<<<<

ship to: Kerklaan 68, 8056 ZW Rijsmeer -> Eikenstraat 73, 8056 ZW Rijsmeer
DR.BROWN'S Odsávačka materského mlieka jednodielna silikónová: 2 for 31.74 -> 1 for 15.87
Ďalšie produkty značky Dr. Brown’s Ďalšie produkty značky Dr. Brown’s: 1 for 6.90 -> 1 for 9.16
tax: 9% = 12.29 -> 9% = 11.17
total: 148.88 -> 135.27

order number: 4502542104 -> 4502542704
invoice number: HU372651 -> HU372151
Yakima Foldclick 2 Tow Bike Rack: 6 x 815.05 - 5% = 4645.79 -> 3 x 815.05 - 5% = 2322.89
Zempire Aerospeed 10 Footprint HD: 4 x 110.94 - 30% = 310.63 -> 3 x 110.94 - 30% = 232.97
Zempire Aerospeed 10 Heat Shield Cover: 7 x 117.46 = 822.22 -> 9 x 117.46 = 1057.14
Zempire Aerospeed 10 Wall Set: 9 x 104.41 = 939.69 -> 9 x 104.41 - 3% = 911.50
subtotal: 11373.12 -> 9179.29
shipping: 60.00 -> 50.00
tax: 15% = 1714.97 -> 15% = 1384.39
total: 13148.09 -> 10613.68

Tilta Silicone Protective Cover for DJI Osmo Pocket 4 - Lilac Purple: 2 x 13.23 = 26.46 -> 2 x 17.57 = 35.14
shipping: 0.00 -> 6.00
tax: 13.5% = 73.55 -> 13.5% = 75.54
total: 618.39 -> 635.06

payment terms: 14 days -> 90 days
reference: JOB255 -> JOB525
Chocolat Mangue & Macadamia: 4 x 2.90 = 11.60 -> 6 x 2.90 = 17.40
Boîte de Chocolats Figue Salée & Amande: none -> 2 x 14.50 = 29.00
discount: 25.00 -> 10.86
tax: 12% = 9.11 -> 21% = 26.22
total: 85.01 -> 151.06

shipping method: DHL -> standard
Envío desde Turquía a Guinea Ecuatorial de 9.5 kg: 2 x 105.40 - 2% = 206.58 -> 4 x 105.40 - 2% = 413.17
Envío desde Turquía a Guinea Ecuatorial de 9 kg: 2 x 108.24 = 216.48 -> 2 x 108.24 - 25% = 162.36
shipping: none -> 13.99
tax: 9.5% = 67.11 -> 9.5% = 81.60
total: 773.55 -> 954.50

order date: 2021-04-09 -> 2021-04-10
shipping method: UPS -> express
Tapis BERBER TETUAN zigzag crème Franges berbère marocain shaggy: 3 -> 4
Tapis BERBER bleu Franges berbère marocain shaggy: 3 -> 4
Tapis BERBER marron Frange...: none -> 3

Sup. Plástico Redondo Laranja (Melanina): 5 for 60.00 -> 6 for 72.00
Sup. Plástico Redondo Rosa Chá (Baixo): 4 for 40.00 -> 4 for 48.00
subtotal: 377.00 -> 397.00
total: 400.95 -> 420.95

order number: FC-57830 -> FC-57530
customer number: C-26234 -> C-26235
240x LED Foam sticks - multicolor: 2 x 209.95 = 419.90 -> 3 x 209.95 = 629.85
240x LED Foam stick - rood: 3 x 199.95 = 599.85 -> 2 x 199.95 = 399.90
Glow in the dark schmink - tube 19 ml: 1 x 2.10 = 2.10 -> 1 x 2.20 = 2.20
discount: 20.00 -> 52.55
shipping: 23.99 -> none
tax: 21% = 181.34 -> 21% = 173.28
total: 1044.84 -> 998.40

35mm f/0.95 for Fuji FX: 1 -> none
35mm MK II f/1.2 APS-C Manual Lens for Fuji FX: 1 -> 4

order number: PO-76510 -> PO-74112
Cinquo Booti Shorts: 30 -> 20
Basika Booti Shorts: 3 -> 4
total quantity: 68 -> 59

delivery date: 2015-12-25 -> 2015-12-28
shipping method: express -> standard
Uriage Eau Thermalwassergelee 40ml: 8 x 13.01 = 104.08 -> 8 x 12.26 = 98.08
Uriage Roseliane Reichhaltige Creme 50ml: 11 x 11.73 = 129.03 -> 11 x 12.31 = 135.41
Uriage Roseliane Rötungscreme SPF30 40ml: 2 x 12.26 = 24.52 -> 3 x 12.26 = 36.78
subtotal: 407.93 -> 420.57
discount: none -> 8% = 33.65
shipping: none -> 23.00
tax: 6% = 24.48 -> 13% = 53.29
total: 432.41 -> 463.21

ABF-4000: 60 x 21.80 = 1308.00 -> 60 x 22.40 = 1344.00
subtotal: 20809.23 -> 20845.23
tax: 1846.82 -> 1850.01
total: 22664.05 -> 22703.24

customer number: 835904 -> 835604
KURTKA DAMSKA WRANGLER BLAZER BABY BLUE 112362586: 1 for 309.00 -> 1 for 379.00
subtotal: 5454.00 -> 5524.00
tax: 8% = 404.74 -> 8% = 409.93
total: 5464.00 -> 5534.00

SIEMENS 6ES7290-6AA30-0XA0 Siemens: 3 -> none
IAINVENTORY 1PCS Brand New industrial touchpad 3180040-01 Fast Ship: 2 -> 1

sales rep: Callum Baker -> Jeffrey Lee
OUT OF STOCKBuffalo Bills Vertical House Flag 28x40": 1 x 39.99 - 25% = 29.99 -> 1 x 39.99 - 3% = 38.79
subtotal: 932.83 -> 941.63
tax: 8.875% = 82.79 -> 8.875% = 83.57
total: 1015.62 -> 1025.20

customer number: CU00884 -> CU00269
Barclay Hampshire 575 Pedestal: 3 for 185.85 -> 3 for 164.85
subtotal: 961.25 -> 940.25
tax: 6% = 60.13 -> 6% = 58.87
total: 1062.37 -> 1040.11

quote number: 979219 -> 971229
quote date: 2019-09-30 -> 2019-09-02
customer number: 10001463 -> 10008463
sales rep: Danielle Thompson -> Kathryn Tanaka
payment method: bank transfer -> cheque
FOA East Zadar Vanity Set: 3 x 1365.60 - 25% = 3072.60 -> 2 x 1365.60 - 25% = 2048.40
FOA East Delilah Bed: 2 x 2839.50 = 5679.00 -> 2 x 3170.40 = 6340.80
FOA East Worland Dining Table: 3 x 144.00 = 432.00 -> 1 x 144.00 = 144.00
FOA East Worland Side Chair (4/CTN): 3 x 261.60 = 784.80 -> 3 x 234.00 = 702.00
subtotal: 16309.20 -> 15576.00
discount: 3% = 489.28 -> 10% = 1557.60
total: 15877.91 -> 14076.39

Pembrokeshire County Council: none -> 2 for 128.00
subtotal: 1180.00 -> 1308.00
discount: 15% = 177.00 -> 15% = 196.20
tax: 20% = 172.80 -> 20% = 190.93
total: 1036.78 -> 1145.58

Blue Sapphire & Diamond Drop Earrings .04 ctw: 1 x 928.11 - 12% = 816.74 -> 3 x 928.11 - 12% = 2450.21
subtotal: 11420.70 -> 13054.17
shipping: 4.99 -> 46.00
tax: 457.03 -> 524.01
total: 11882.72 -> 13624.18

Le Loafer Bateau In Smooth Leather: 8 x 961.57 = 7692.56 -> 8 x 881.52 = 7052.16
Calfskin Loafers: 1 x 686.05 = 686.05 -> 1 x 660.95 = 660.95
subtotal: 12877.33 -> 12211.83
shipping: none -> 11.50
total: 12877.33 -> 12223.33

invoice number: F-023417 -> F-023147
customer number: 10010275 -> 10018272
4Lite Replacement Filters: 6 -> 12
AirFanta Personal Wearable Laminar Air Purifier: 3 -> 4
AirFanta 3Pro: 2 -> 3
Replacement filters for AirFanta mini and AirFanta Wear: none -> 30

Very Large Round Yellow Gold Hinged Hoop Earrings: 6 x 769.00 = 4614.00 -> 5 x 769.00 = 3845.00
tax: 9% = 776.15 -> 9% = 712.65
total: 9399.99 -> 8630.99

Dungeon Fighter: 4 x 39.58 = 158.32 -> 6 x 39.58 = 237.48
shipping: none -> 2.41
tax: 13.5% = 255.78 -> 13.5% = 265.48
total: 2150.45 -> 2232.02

>>>>

**ACTIVITY:** Each line containing the word "Earrings" must be pulled from the listing and copied.

**OUTPUT:**
Blue Sapphire & Diamond Drop Earrings .04 ctw: 1 x 928.11 - 12% = 816.74 -> 3 x 928.11 - 12% = 2450.21
Very Large Round Yellow Gold Hinged Hoop Earrings: 6 x 769.00 = 4614.00 -> 5 x 769.00 = 3845.00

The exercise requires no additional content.